Exercise aim: Only a slice of the listing below is wanted. Retype the lines from the one containing "[68,103,149,118] Features ->" through the one containing "(207, 283) none", exactly, both ends included.

- - - - - - -

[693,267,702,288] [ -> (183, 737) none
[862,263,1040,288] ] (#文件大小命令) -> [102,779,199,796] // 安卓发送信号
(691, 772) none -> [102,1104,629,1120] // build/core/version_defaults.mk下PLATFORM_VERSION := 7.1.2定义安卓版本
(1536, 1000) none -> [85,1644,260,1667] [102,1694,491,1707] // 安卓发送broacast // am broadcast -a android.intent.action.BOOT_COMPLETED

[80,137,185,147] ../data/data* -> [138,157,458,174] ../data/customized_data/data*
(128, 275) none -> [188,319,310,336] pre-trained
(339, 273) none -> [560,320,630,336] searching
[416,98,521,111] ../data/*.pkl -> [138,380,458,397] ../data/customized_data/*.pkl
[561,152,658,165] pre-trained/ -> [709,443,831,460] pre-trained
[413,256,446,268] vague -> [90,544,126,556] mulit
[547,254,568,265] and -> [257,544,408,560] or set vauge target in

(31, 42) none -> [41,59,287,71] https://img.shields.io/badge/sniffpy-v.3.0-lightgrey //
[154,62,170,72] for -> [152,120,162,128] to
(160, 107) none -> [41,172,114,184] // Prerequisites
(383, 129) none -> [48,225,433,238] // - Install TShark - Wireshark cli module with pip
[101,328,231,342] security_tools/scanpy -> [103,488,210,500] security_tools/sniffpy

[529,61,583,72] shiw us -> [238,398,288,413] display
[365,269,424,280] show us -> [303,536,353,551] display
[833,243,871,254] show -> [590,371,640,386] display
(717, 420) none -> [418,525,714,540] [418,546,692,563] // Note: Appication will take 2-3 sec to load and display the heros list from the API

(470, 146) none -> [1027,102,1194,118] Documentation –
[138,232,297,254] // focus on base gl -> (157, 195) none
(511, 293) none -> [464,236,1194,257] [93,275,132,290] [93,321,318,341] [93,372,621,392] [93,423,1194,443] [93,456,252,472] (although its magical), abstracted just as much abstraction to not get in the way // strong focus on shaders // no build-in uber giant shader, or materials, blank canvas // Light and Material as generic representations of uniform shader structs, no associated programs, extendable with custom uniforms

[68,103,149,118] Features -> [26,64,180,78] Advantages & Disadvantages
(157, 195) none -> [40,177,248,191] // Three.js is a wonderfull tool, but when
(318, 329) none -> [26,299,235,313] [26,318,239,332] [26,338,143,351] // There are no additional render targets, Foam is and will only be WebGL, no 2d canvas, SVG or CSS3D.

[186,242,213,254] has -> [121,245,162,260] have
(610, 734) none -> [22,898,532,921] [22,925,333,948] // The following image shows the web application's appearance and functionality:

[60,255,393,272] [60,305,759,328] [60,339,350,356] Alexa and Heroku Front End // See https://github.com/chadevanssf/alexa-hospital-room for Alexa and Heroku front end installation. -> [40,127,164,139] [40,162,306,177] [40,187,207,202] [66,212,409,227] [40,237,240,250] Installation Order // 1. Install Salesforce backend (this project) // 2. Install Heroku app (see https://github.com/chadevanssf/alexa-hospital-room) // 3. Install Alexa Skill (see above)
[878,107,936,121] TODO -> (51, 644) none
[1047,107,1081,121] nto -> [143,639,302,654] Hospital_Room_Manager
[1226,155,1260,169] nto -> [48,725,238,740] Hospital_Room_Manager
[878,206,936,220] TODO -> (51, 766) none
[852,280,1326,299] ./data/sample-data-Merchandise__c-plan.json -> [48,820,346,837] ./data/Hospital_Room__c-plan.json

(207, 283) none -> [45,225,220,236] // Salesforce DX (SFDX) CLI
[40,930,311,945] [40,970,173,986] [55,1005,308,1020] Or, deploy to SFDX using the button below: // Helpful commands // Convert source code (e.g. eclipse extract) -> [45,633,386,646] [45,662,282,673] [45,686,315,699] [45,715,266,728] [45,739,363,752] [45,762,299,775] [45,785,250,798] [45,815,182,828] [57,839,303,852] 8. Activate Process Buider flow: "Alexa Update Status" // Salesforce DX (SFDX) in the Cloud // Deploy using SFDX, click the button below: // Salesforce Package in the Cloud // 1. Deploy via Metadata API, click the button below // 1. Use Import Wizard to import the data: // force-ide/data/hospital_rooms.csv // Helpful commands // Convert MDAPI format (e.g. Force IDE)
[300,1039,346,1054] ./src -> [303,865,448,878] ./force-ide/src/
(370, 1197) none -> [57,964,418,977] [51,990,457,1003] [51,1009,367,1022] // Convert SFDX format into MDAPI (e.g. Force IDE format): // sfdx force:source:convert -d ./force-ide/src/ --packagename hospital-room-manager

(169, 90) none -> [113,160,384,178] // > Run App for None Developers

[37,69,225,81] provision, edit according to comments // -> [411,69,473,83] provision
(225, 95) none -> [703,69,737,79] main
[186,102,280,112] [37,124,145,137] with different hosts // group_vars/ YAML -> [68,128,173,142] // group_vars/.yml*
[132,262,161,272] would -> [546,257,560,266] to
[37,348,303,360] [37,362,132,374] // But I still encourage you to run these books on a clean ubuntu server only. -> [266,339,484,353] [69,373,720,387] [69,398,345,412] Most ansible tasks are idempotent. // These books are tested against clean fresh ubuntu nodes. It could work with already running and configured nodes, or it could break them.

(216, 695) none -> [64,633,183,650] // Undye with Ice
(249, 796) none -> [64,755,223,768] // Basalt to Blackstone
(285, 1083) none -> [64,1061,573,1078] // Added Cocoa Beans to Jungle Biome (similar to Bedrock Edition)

- - - - - - -

Solution for this task:
[68,103,149,118] Features -> [26,64,180,78] Advantages & Disadvantages
(157, 195) none -> [40,177,248,191] // Three.js is a wonderfull tool, but when
(318, 329) none -> [26,299,235,313] [26,318,239,332] [26,338,143,351] // There are no additional render targets, Foam is and will only be WebGL, no 2d canvas, SVG or CSS3D.

[186,242,213,254] has -> [121,245,162,260] have
(610, 734) none -> [22,898,532,921] [22,925,333,948] // The following image shows the web application's appearance and functionality:

[60,255,393,272] [60,305,759,328] [60,339,350,356] Alexa and Heroku Front End // See https://github.com/chadevanssf/alexa-hospital-room for Alexa and Heroku front end installation. -> [40,127,164,139] [40,162,306,177] [40,187,207,202] [66,212,409,227] [40,237,240,250] Installation Order // 1. Install Salesforce backend (this project) // 2. Install Heroku app (see https://github.com/chadevanssf/alexa-hospital-room) // 3. Install Alexa Skill (see above)
[878,107,936,121] TODO -> (51, 644) none
[1047,107,1081,121] nto -> [143,639,302,654] Hospital_Room_Manager
[1226,155,1260,169] nto -> [48,725,238,740] Hospital_Room_Manager
[878,206,936,220] TODO -> (51, 766) none
[852,280,1326,299] ./data/sample-data-Merchandise__c-plan.json -> [48,820,346,837] ./data/Hospital_Room__c-plan.json

(207, 283) none -> [45,225,220,236] // Salesforce DX (SFDX) CLI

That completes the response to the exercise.